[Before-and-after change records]
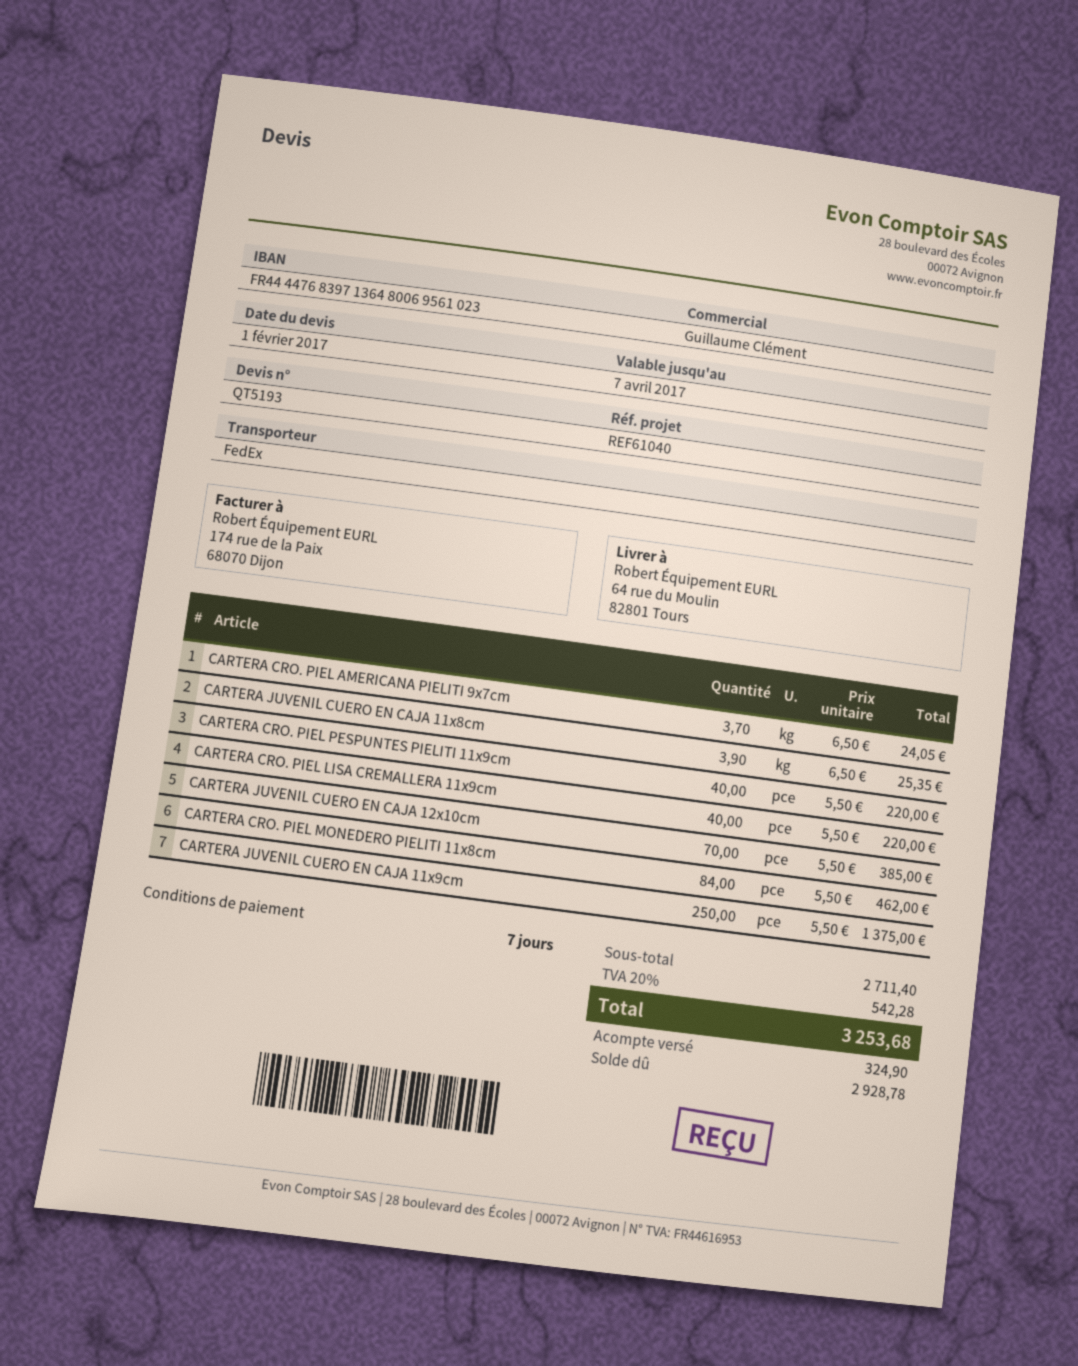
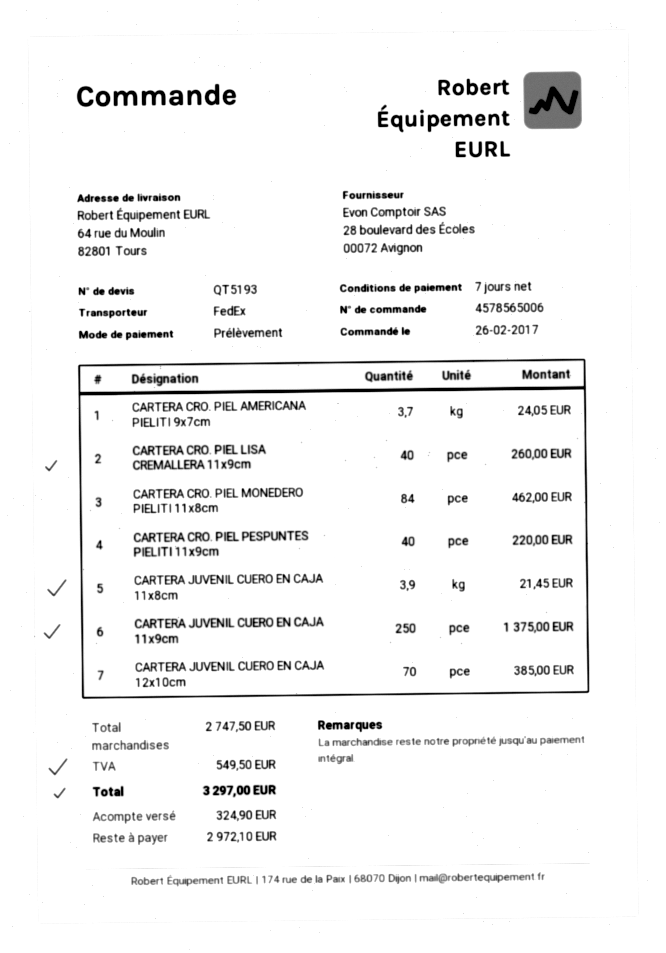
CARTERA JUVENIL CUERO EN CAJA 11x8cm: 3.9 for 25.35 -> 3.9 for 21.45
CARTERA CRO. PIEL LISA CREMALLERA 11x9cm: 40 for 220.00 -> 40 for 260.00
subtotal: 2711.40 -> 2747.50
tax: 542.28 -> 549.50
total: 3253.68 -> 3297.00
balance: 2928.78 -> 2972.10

* * *

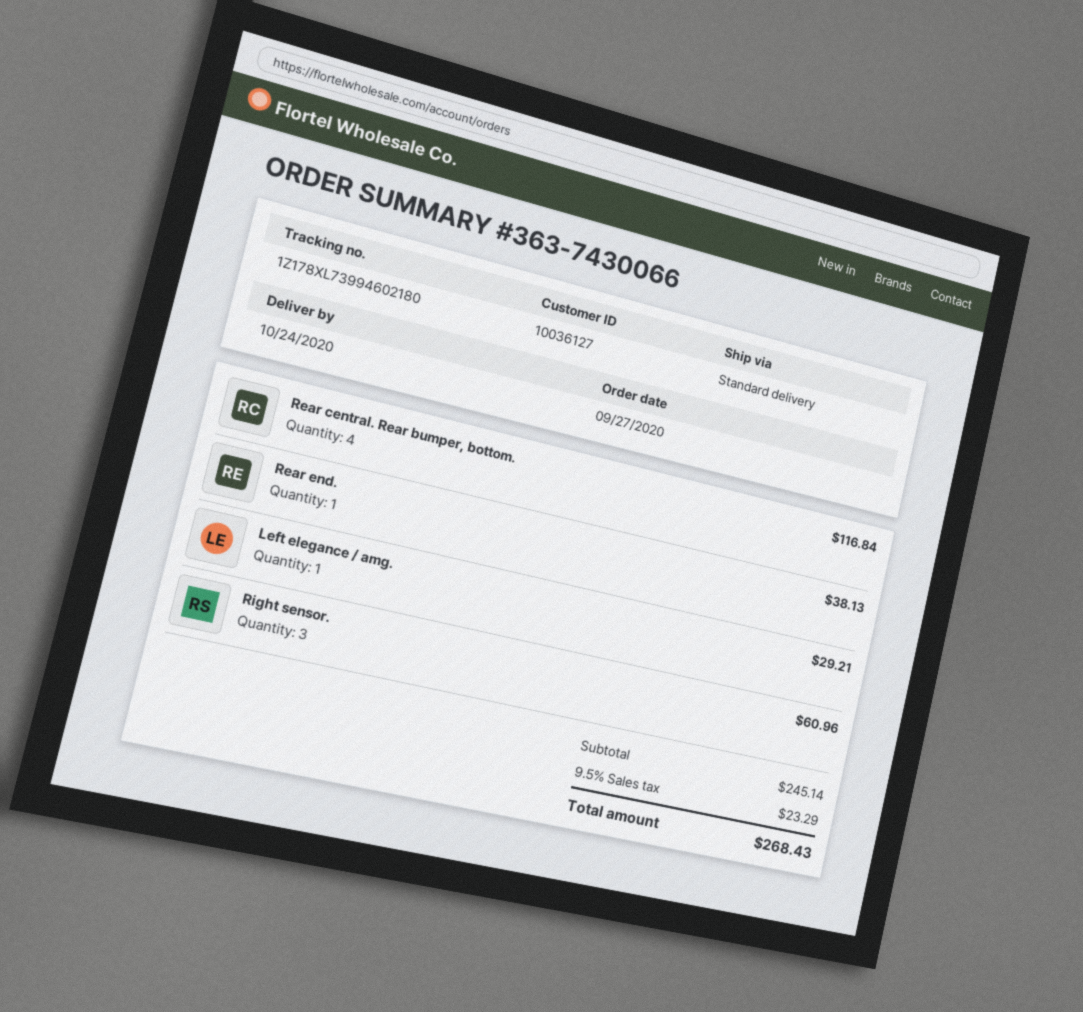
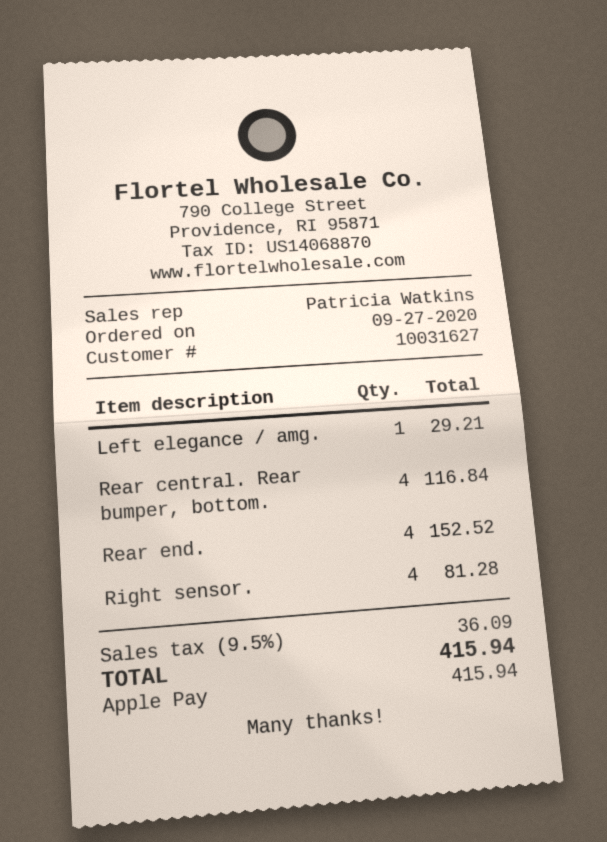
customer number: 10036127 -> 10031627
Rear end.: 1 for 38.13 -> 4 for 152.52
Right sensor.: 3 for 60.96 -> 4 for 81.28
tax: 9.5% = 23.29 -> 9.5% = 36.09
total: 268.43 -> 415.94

(Exercise details): From the data above, return every line from the line that has "CARTERA JUVENIL CUERO" up to and including the line that has "balance: 2928.78 -> 2972.10", exactly.

(Solution):
CARTERA JUVENIL CUERO EN CAJA 11x8cm: 3.9 for 25.35 -> 3.9 for 21.45
CARTERA CRO. PIEL LISA CREMALLERA 11x9cm: 40 for 220.00 -> 40 for 260.00
subtotal: 2711.40 -> 2747.50
tax: 542.28 -> 549.50
total: 3253.68 -> 3297.00
balance: 2928.78 -> 2972.10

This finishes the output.